[Aim of the task]: Without including any pictures, copy each entry below exactly.

Edit difference data:
..............................
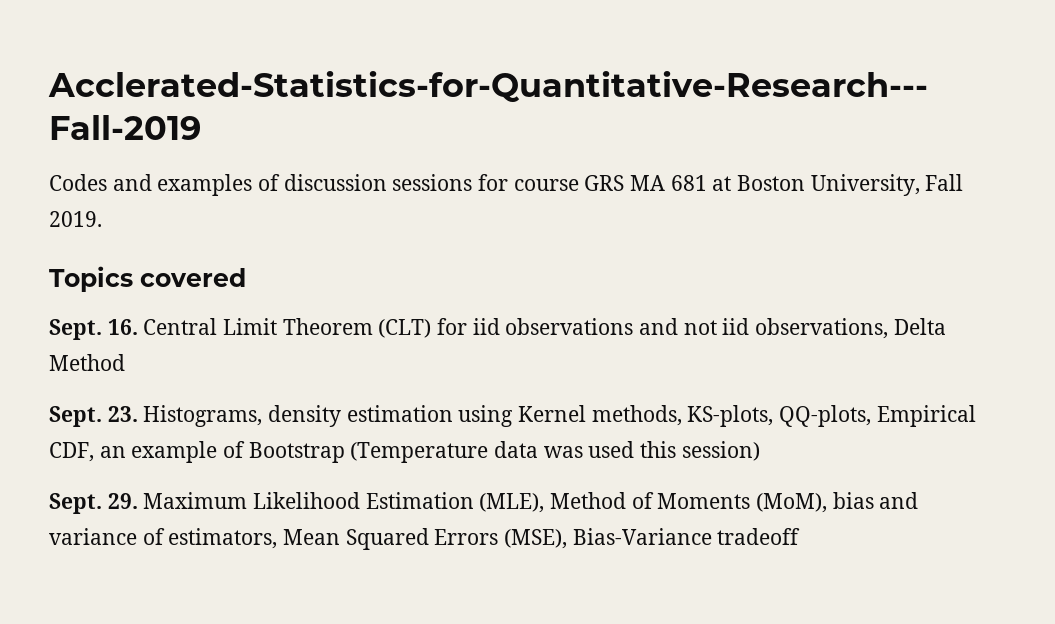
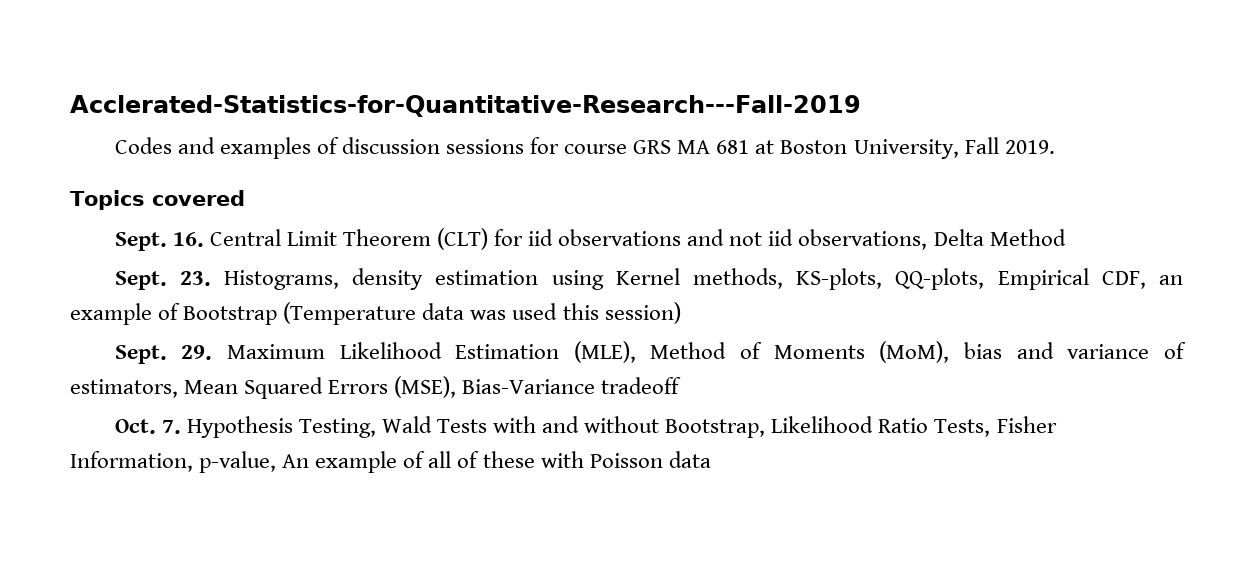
+ Oct. 7. Hypothesis Testing, Wald Tests with and without Bootstrap, Likelihood Ratio Tests, Fisher Information, p-value, An example of all of these with Poisson data

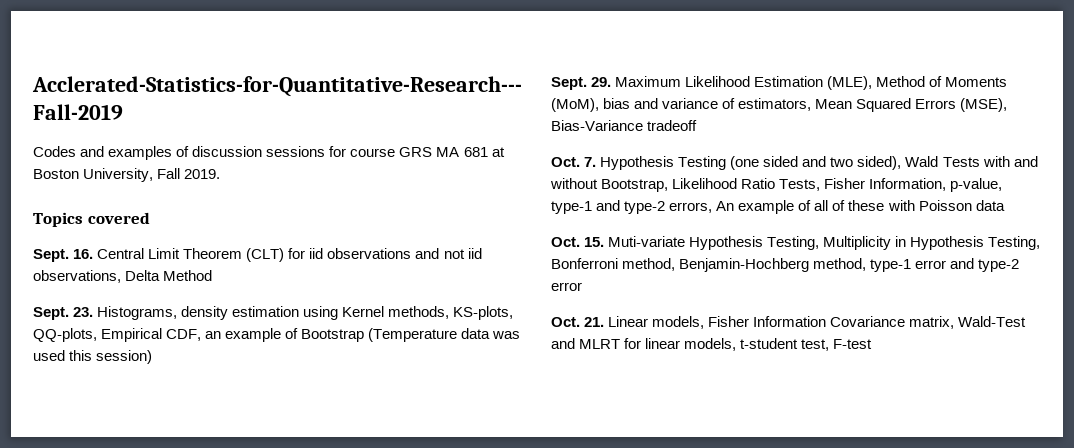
- Oct. 7. Hypothesis Testing, Wald Tests with and without Bootstrap, Likelihood Ratio Tests, Fisher Information, p-value, An example of all of these with Poisson data
+ Oct. 7. Hypothesis Testing (one sided and two sided), Wald Tests with and without Bootstrap, Likelihood Ratio Tests, Fisher Information, p-value, type-1 and type-2 errors, An example of all of these with Poisson data
+ Oct. 15. Muti-variate Hypothesis Testing, Multiplicity in Hypothesis Testing, Bonferroni method, Benjamin-Hochberg method, type-1 error and type-2 error
+ Oct. 21. Linear models, Fisher Information Covariance matrix, Wald-Test and MLRT for linear models, t-student test, F-test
..............................
[Solution for this exercise]:
+ Oct. 7. Hypothesis Testing, Wald Tests with and without Bootstrap, Likelihood Ratio Tests, Fisher Information, p-value, An example of all of these with Poisson data

- Oct. 7. Hypothesis Testing, Wald Tests with and without Bootstrap, Likelihood Ratio Tests, Fisher Information, p-value, An example of all of these with Poisson data
+ Oct. 7. Hypothesis Testing (one sided and two sided), Wald Tests with and without Bootstrap, Likelihood Ratio Tests, Fisher Information, p-value, type-1 and type-2 errors, An example of all of these with Poisson data
+ Oct. 15. Muti-variate Hypothesis Testing, Multiplicity in Hypothesis Testing, Bonferroni method, Benjamin-Hochberg method, type-1 error and type-2 error
+ Oct. 21. Linear models, Fisher Information Covariance matrix, Wald-Test and MLRT for linear models, t-student test, F-test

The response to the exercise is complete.